Donald Trump continued to defend his trade war with China on Tuesday, claiming “great patriot farmers” in the US would benefit from tariff increases that triggered sell-offs in stock markets across the world.
In a series of tweets, Trump promised a new deal with China would be reached soon and made a case for how farmers would benefit from a tariff increase that many of them oppose.
If China stops buying American farm products because of tariffs, Trump said, farmers will be compensated. “This money will come from the massive tariffs being paid to the United States for allowing China, and others, to do business with us. The farmers have been ‘forgotten’ for many years. Their time is now!”

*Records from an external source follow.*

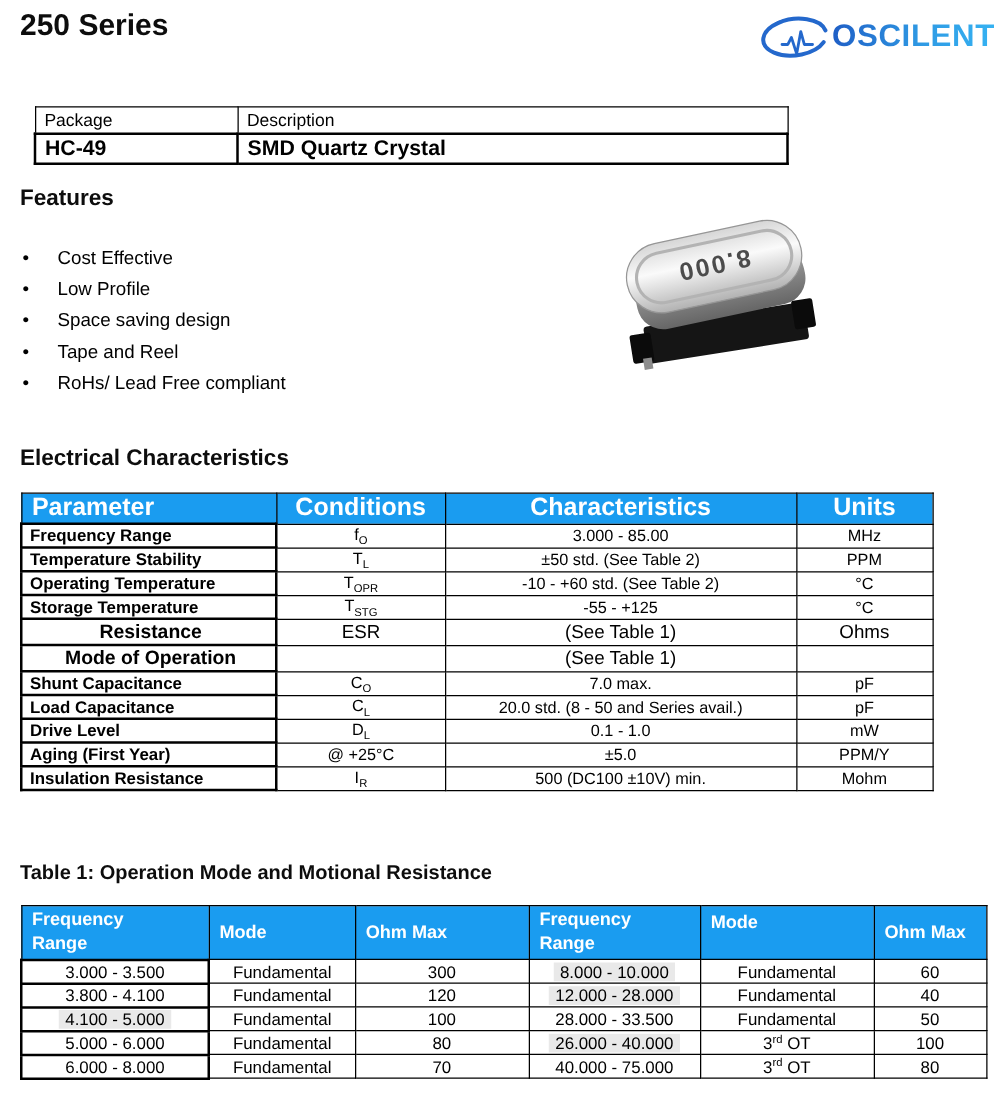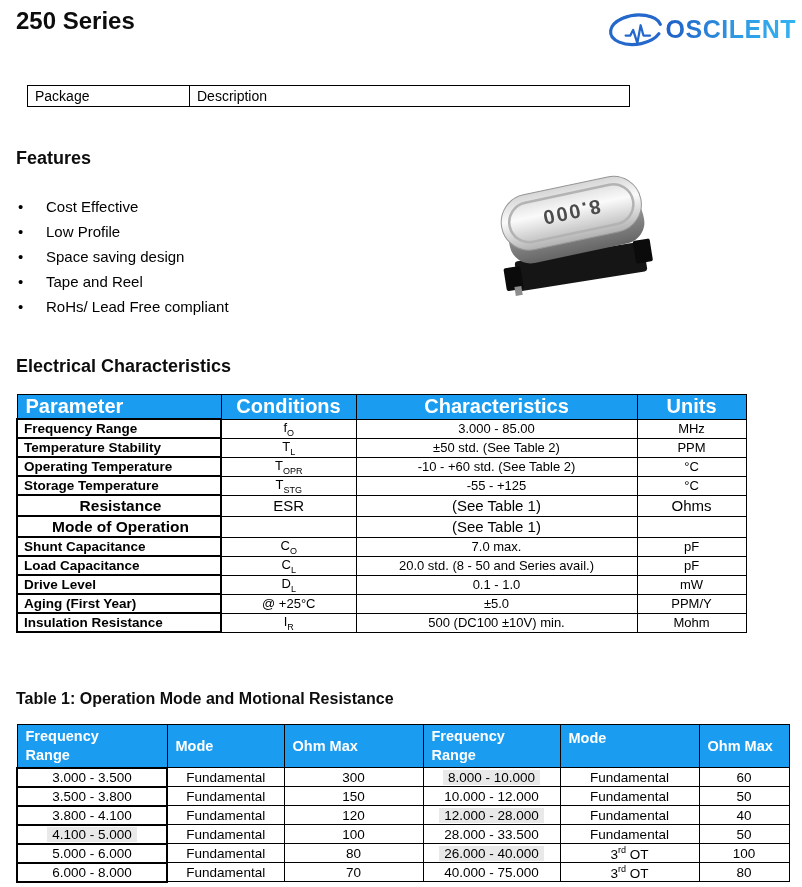--- a/index.html
+++ b/index.html
@@ -83,20 +83,24 @@
 
 <table id="pkg">
   <colgroup>
       <col style="width:162px">
       <col style="width:440px">
     </colgroup>
   <tbody>
       <tr class="hdr">
     <td>Package</td>
     <td>Description</td>
+  </tr>
+  <tr class="val">
+    <td>HC-49</td>
+    <td>SMD Quartz Crystal</td>
   </tr>
 </tbody>
   </table>
 
 <div class="sec-h" id="features-h">Features</div>
 <div id="features-list">
     <div class="feature-item">
       <span class="bullet">•</span>
       <span class="ftext">Cost Effective</span>
     </div>
@@ -253,28 +257,20 @@
   <tbody>
       <tr>
         <td class="thick"><span>3.000 - 3.500</span></td>
         <td>Fundamental</td>
         <td>300</td>
         <td><span class="hl">8.000 - 10.000</span></td>
         <td>Fundamental</td>
         <td>60</td>
       </tr>
       <tr>
-        <td class="thick"><span>3.500 - 3.800</span></td>
-        <td>Fundamental</td>
-        <td>150</td>
-        <td><span>10.000 - 12.000</span></td>
-        <td>Fundamental</td>
-        <td>50</td>
-      </tr>
-      <tr>
         <td class="thick"><span>3.800 - 4.100</span></td>
         <td>Fundamental</td>
         <td>120</td>
         <td><span class="hl">12.000 - 28.000</span></td>
         <td>Fundamental</td>
         <td>40</td>
       </tr>
       <tr>
         <td class="thick"><span class="hl">4.100 - 5.000</span></td>
         <td>Fundamental</td>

The long-running trade dispute between the US and China escalated on Friday after Trump raised tariffs on $200m of Chinese goods from 10% to 25%. China retaliated on Monday with tariffs on $60bn of US imports, precipitating a dive on the US stock markets.
American farmers are likely to feel the pain first. Soybean exports to China collapsed last year when the trade war began, and agricultural exports will be hit harder when, or if, the new tariffs are imposed. Farmers are also suffering from extensive flooding that has delayed planting.

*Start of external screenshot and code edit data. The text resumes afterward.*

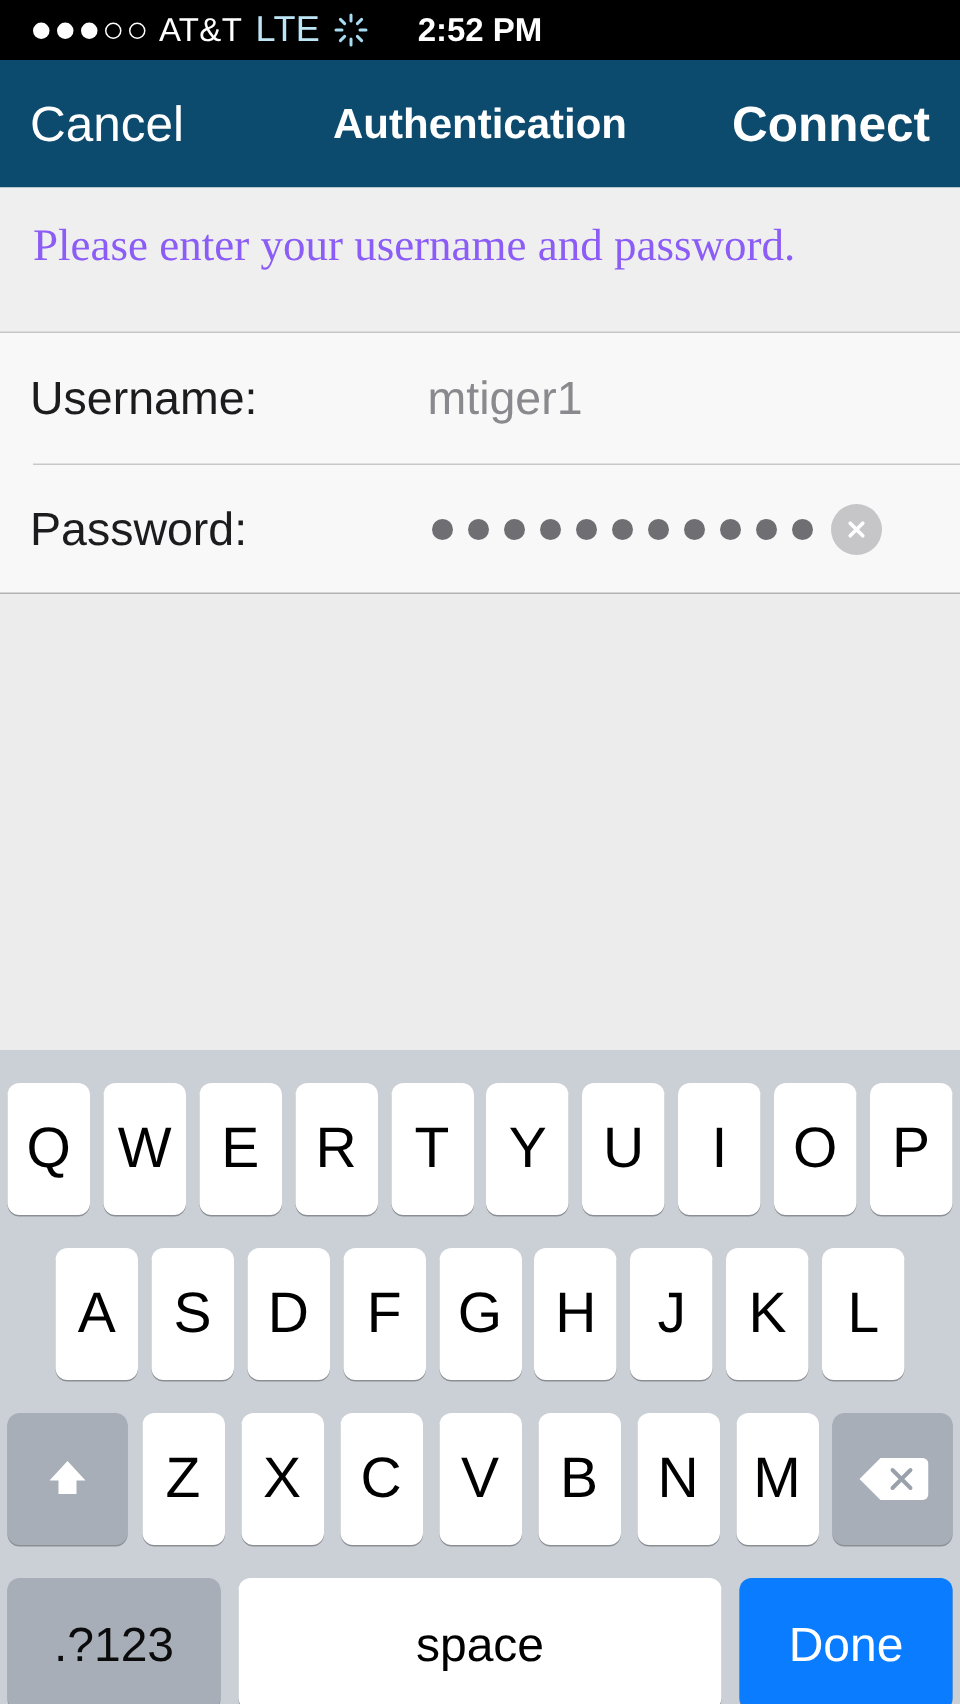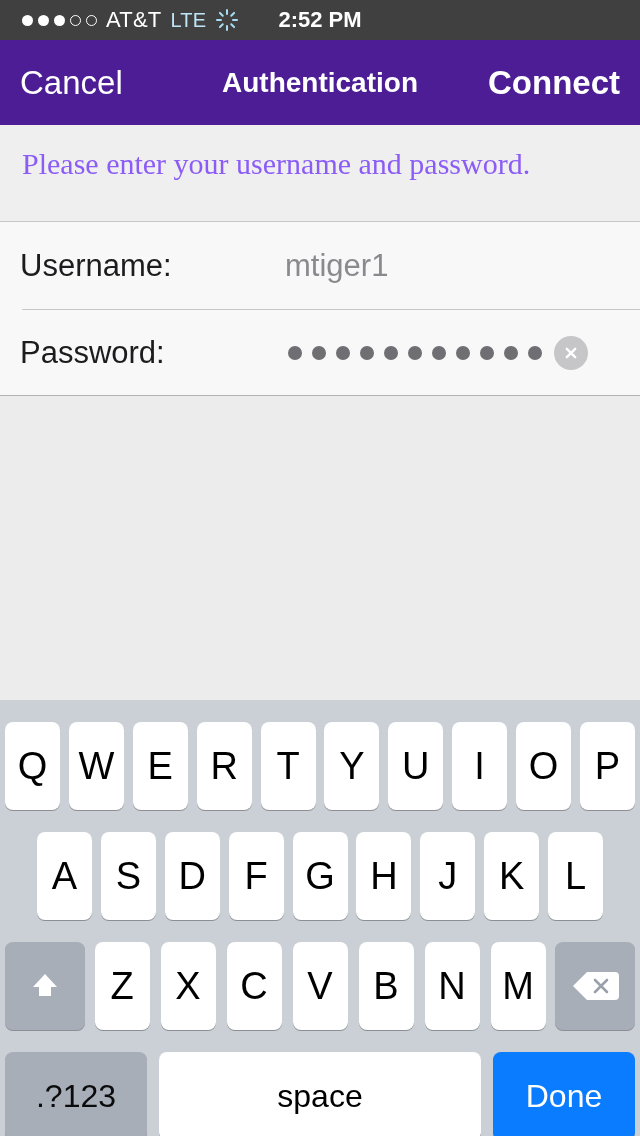--- a/index.html
+++ b/index.html
@@ -13,21 +13,21 @@
   #screen {
     position:relative;
     width:640px; height:1136px;
     background:#ececec;
   }
 
   
   .statusbar {
     position:absolute; left:0; top:0;
     width:640px; height:40px;
-    background:#404040;
+    background:#000000;
     display:flex; align-items:center;
     color:#ffffff;
   }
   .sb-left {
     position:absolute; left:22px; top:0; height:40px;
     display:flex; align-items:center; gap:9px;
   }
   .dots { display:flex; align-items:center; gap:5px; }
   .dot {
     width:11px; height:11px; border-radius:50%;
@@ -35,21 +35,21 @@
   }
   .dot.hollow {
     background:transparent;
     border:1.6px solid #ffffff;
   }
   .carrier {
     font-size:22px; letter-spacing:.2px; font-weight:400;
     color:#ffffff; line-height:1;
   }
   .lte {
-    font-size:20px; color:#bde5f5; line-height:1; letter-spacing:.3px;
+    font-size:24px; color:#bde5f5; line-height:1; letter-spacing:.3px;
   }
   .spinner { position:relative; width:22px; height:22px; }
   .spinner i {
     position:absolute; left:50%; top:0;
     width:2px; height:6px; margin-left:-1px;
     background:#a8dcf2; border-radius:1px;
     transform-origin:1px 11px;
   }
   .sb-time {
     position:absolute; left:0; top:0; width:640px; height:40px;
@@ -73,21 +73,21 @@
   }
   .battery .nub {
     position:absolute; right:0; top:7px; width:3px; height:8px;
     background:#ffffff; border-radius:0 2px 2px 0;
   }
 
   
   .navbar {
     position:absolute; left:0; top:40px;
     width:640px; height:85px;
-    background:#4c1d95;
+    background:#0c4a6e;
     display:flex; align-items:center;
   }
   .nav-btn {
     font-size:33px; color:#ffffff; line-height:1;
     background:none; border:none; cursor:pointer;
     font-family:"Liberation Sans", sans-serif;
     white-space:nowrap;
   }
   .nav-cancel { position:absolute; left:20px; }
   .nav-connect { position:absolute; right:20px; font-weight:bold; }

“The sentiment out in farm country is getting grimmer by the day,” said John Heisdorffer, the chairman of the American Soybean Association. “Our patience is waning, our finances are suffering and the stress from months of living with the consequences of these tariffs is mounting.”

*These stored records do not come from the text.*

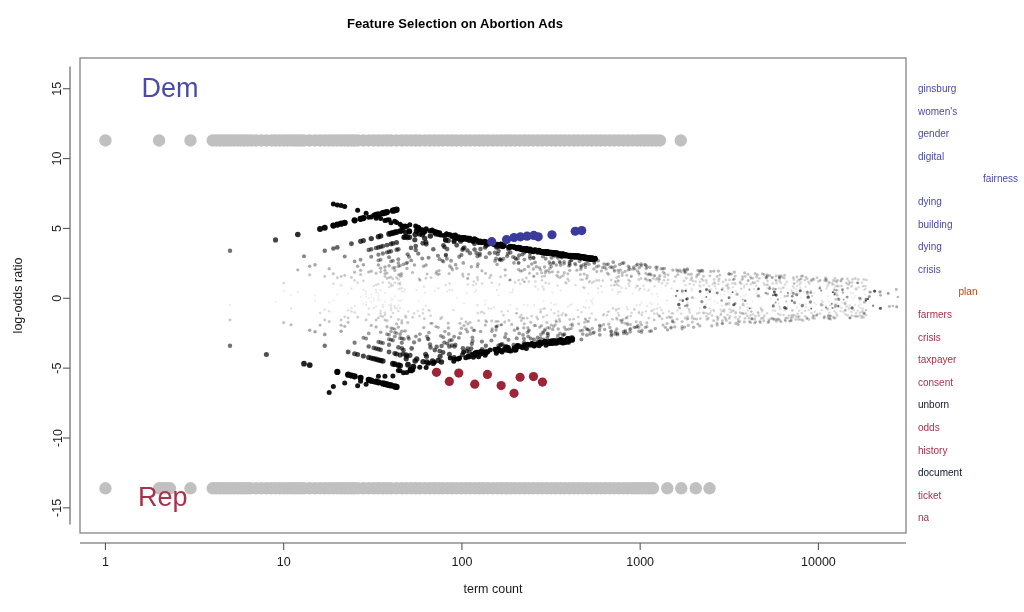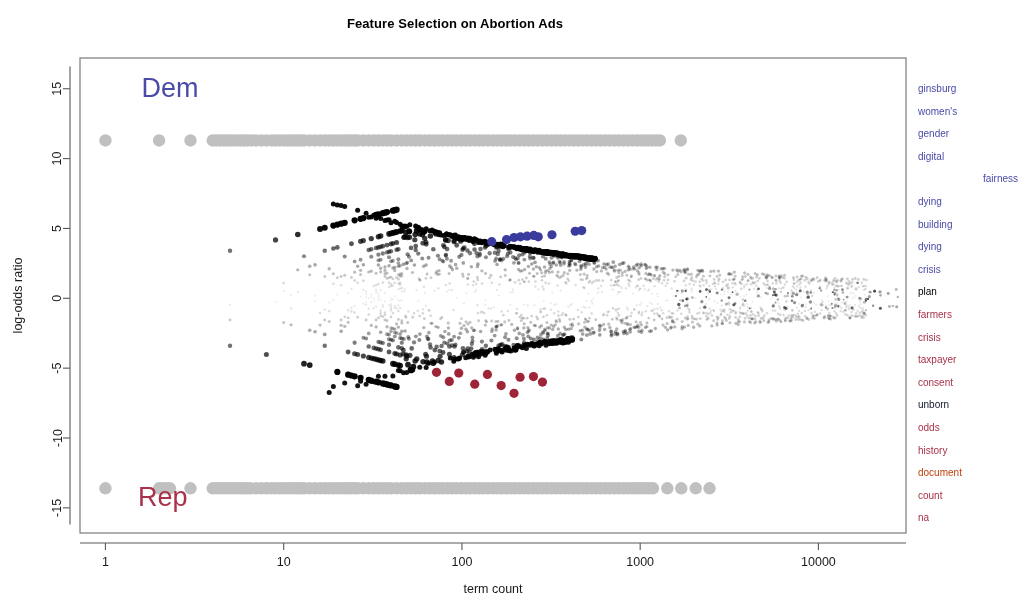--- a/index.html
+++ b/index.html
@@ -2768,26 +2768,26 @@
   <div id="word-legend">
       <div class="legend-word" style="color: rgb(74, 74, 168);">ginsburg</div>
       <div class="legend-word" style="color: rgb(74, 74, 168);">women's</div>
       <div class="legend-word" style="color: rgb(74, 74, 168);">gender</div>
       <div class="legend-word" style="color: rgb(74, 74, 168);">digital</div>
       <div class="legend-word" style="color: rgb(74, 74, 168); text-align: right;">fairness</div>
       <div class="legend-word" style="color: rgb(74, 74, 168);">dying</div>
       <div class="legend-word" style="color: rgb(74, 74, 168);">building</div>
       <div class="legend-word" style="color: rgb(74, 74, 168);">dying</div>
       <div class="legend-word" style="color: rgb(74, 74, 168);">crisis</div>
-      <div class="legend-word" style="color: #000000;">plan</div>
+      <div class="legend-word" style="color: #c2410c; text-align: center;">plan</div>
       <div class="legend-word" style="color: rgb(168, 50, 74);">farmers</div>
       <div class="legend-word" style="color: rgb(168, 50, 74);">crisis</div>
       <div class="legend-word" style="color: rgb(168, 50, 74);">taxpayer</div>
       <div class="legend-word" style="color: rgb(168, 50, 74);">consent</div>
       <div class="legend-word" style="color: #0f172a;">unborn</div>
       <div class="legend-word" style="color: rgb(168, 50, 74);">odds</div>
       <div class="legend-word" style="color: rgb(168, 50, 74);">history</div>
-      <div class="legend-word" style="color: #c2410c;">document</div>
-      <div class="legend-word" style="color: rgb(168, 50, 74);">count</div>
+      <div class="legend-word" style="color: #0f172a;">document</div>
+      <div class="legend-word" style="color: rgb(168, 50, 74);">ticket</div>
       <div class="legend-word" style="color: rgb(168, 50, 74);">na</div>
     </div>
 
 </div>
 
 </body></html>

The new round of tariffs will hit other parts of the US food industry, with beans, lentils, honey, flour, corn and oats all on the list of goods that will be taxed.
Despite the mounting economic threat and escalating tensions, Trump was optimistic about reaching a deal with China.
“When the time is right we will make a deal with China,” Trump tweeted. “It will all happen, and much faster than people think!”
Trump’s position has divided Republicans, especially those in agricultural districts who fear the retaliatory tariffs will burden farmers, agricultural businesses and consumers.
The president’s supporters claim short-term economic pain will have positive long-term consequences.
The Republican senator Chuck Grassley, who represents Iowa, a state heavily reliant on agriculture, has called for a quick resolution to the dispute. “Americans understand the need to hold China accountable, but they also need to know that the administration understands the economic pain they would feel in a prolonged trade war,” Grassley said in a statement.